-- Work to complete --
Having read the data, transcribe all of it without deviation.

-- Data extracts --
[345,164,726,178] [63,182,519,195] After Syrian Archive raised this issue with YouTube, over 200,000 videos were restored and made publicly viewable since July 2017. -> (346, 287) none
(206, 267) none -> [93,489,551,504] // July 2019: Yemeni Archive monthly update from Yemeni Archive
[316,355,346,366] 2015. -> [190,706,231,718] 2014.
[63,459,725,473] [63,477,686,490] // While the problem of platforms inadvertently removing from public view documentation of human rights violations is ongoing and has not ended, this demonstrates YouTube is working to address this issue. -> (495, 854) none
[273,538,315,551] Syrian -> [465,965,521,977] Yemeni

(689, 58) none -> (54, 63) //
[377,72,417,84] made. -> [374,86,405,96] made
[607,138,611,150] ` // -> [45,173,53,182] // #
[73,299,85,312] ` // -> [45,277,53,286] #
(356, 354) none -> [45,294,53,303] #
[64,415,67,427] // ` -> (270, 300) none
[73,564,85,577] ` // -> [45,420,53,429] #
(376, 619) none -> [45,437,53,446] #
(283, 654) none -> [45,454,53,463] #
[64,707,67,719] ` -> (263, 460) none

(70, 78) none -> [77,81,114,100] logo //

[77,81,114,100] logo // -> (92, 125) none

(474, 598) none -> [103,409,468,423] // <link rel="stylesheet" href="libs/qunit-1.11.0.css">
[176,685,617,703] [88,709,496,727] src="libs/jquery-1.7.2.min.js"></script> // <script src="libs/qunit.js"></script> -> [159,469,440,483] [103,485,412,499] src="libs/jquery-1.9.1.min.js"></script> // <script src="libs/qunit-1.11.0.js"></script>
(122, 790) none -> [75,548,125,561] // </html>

-- Solution --
[345,164,726,178] [63,182,519,195] After Syrian Archive raised this issue with YouTube, over 200,000 videos were restored and made publicly viewable since July 2017. -> (346, 287) none
(206, 267) none -> [93,489,551,504] // July 2019: Yemeni Archive monthly update from Yemeni Archive
[316,355,346,366] 2015. -> [190,706,231,718] 2014.
[63,459,725,473] [63,477,686,490] // While the problem of platforms inadvertently removing from public view documentation of human rights violations is ongoing and has not ended, this demonstrates YouTube is working to address this issue. -> (495, 854) none
[273,538,315,551] Syrian -> [465,965,521,977] Yemeni

(689, 58) none -> (54, 63) //
[377,72,417,84] made. -> [374,86,405,96] made
[607,138,611,150] ` // -> [45,173,53,182] // #
[73,299,85,312] ` // -> [45,277,53,286] #
(356, 354) none -> [45,294,53,303] #
[64,415,67,427] // ` -> (270, 300) none
[73,564,85,577] ` // -> [45,420,53,429] #
(376, 619) none -> [45,437,53,446] #
(283, 654) none -> [45,454,53,463] #
[64,707,67,719] ` -> (263, 460) none

(70, 78) none -> [77,81,114,100] logo //

[77,81,114,100] logo // -> (92, 125) none

(474, 598) none -> [103,409,468,423] // <link rel="stylesheet" href="libs/qunit-1.11.0.css">
[176,685,617,703] [88,709,496,727] src="libs/jquery-1.7.2.min.js"></script> // <script src="libs/qunit.js"></script> -> [159,469,440,483] [103,485,412,499] src="libs/jquery-1.9.1.min.js"></script> // <script src="libs/qunit-1.11.0.js"></script>
(122, 790) none -> [75,548,125,561] // </html>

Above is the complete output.